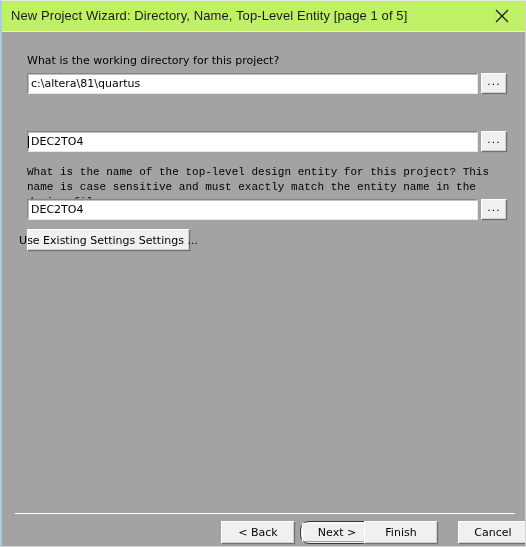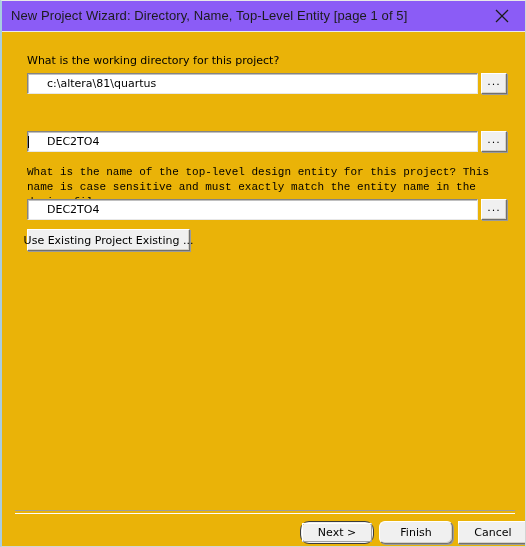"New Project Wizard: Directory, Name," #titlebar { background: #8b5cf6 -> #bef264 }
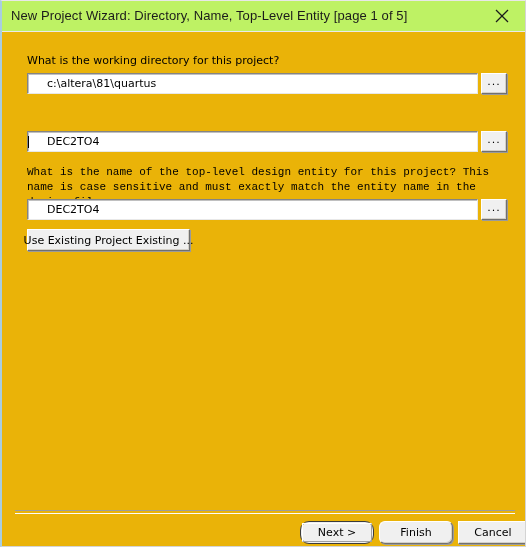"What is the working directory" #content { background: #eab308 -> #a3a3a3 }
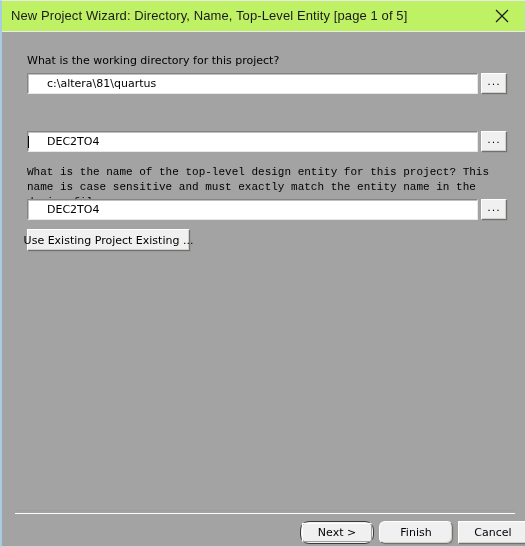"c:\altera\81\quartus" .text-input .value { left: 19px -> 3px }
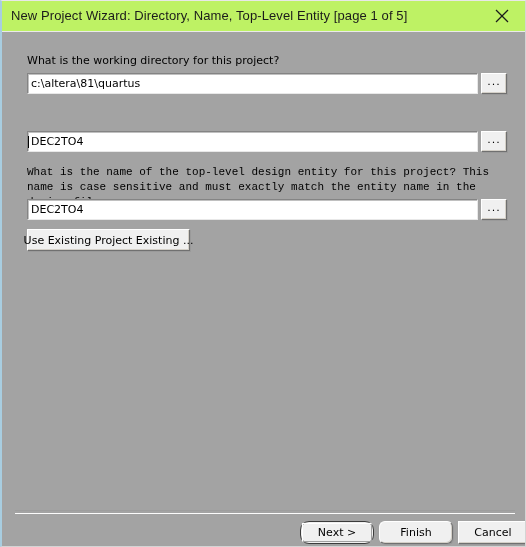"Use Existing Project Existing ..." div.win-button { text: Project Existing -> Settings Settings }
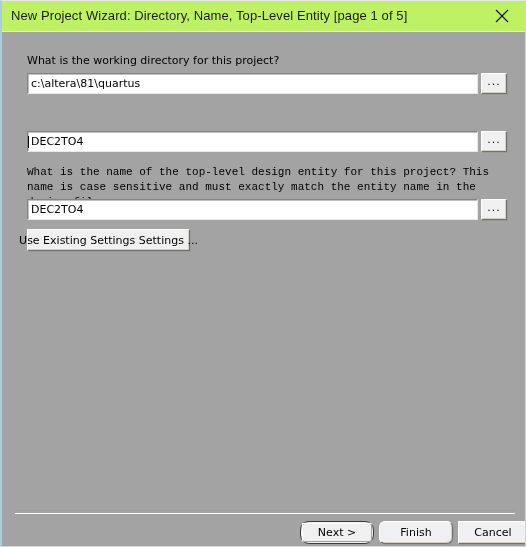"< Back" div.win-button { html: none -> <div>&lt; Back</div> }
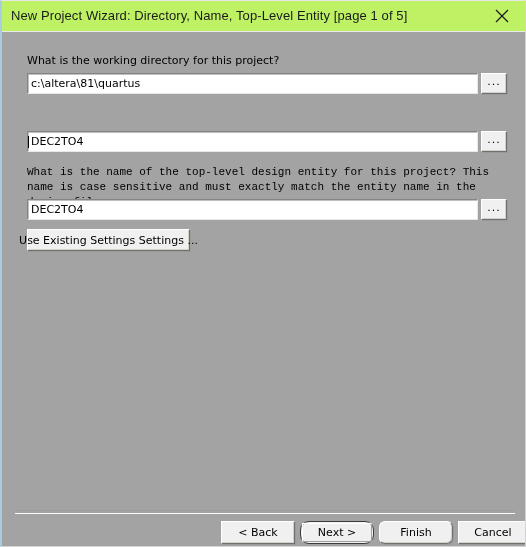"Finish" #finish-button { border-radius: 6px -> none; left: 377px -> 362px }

•••••

Work instructions. Leaving aside every picture, transcribe exactly the lines that run from the one with "left: 19px ->" to the close of the listing above.

Response for this exercise.
"c:\altera\81\quartus" .text-input .value { left: 19px -> 3px }
"Use Existing Project Existing ..." div.win-button { text: Project Existing -> Settings Settings }
"< Back" div.win-button { html: none -> <div>&lt; Back</div> }
"Finish" #finish-button { border-radius: 6px -> none; left: 377px -> 362px }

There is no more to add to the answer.